Longshots who could surprise:

Regal Ransom 30-1 (Saeed bin Suroor)
The top money-earner ($1,297,000) in the field, RR has worked well over the Churchill track after shipping in from Dubai.

Papa Clem 20-1 (Gary Stute)
Papa Clem has certainly been consistent. He beat IWR in the Lewis Stakes (just behind PON) and won the Arkansas Derby. On Thursday he worked three furlongs in a blistering 34-second bullet at Churchill. I think he’s got a shot.

Musket Man 20-1 (Derek Ryan)
MM could surprise everyone on Derby Day. He’s won five of six races—the other one, he came in third. He’s been working very nicely at Churchill, and he attracts Eibar Coa for the mount. He should be up towards the front for most of the race; we’ll see if he can hang on in the stretch.

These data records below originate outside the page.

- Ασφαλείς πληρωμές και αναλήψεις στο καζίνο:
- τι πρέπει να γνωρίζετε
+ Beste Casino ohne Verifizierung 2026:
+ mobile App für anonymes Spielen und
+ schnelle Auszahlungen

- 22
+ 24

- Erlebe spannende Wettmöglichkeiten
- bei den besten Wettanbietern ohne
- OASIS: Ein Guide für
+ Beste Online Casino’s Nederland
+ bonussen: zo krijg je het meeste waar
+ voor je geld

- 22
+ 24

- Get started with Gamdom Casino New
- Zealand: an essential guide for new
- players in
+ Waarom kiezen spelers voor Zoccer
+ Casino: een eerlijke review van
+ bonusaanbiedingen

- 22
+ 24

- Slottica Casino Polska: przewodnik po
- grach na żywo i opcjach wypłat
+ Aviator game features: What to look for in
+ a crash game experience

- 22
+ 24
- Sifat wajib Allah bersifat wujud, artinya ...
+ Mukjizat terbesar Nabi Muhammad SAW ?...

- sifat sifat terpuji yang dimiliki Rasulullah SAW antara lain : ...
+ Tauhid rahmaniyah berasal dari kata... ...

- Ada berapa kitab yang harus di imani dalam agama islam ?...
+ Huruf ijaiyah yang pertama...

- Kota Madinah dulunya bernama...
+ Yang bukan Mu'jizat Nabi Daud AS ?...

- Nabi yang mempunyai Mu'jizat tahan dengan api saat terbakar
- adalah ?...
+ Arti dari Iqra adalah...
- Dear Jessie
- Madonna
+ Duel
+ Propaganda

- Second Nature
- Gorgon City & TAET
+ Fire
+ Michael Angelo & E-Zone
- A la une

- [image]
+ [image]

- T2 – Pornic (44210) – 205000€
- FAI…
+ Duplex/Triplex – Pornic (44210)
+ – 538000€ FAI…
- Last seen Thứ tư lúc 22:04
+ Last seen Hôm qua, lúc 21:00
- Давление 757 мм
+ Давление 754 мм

General Quarters 20-1 (Tom McCarthy)
GQ is worth a $2 flyer based purely on a warm-'n'-fuzzy play. He’s the one-horse barn of 75-year-old, semi-retired trainer and ex-school principal McCarthy. After getting outbid for GQ in the yearling sales at Keeneland, McCarthy picked him up in a $20,000 claiming race at Churchill Downs a year later. Oh yeah, and he earned a 102 Beyer in a stakes race at Tampa Bay Downs on Valentine’s Day.

Chocolate Candy 20-1 (Jerry Hollendorfer)
CC seems to be the wise-guy pick. He’s continued to improve with each race. Right behind PON and IWR in the CashCall Futurity, he’s another who seems to work well underneath the Twin Spires.

Steve Brady is Sports Media America's horse-racing columnist. He handicaps races in Southern California and works in Los Angeles as a commercial actor and comedy improviser with Cold Tofu.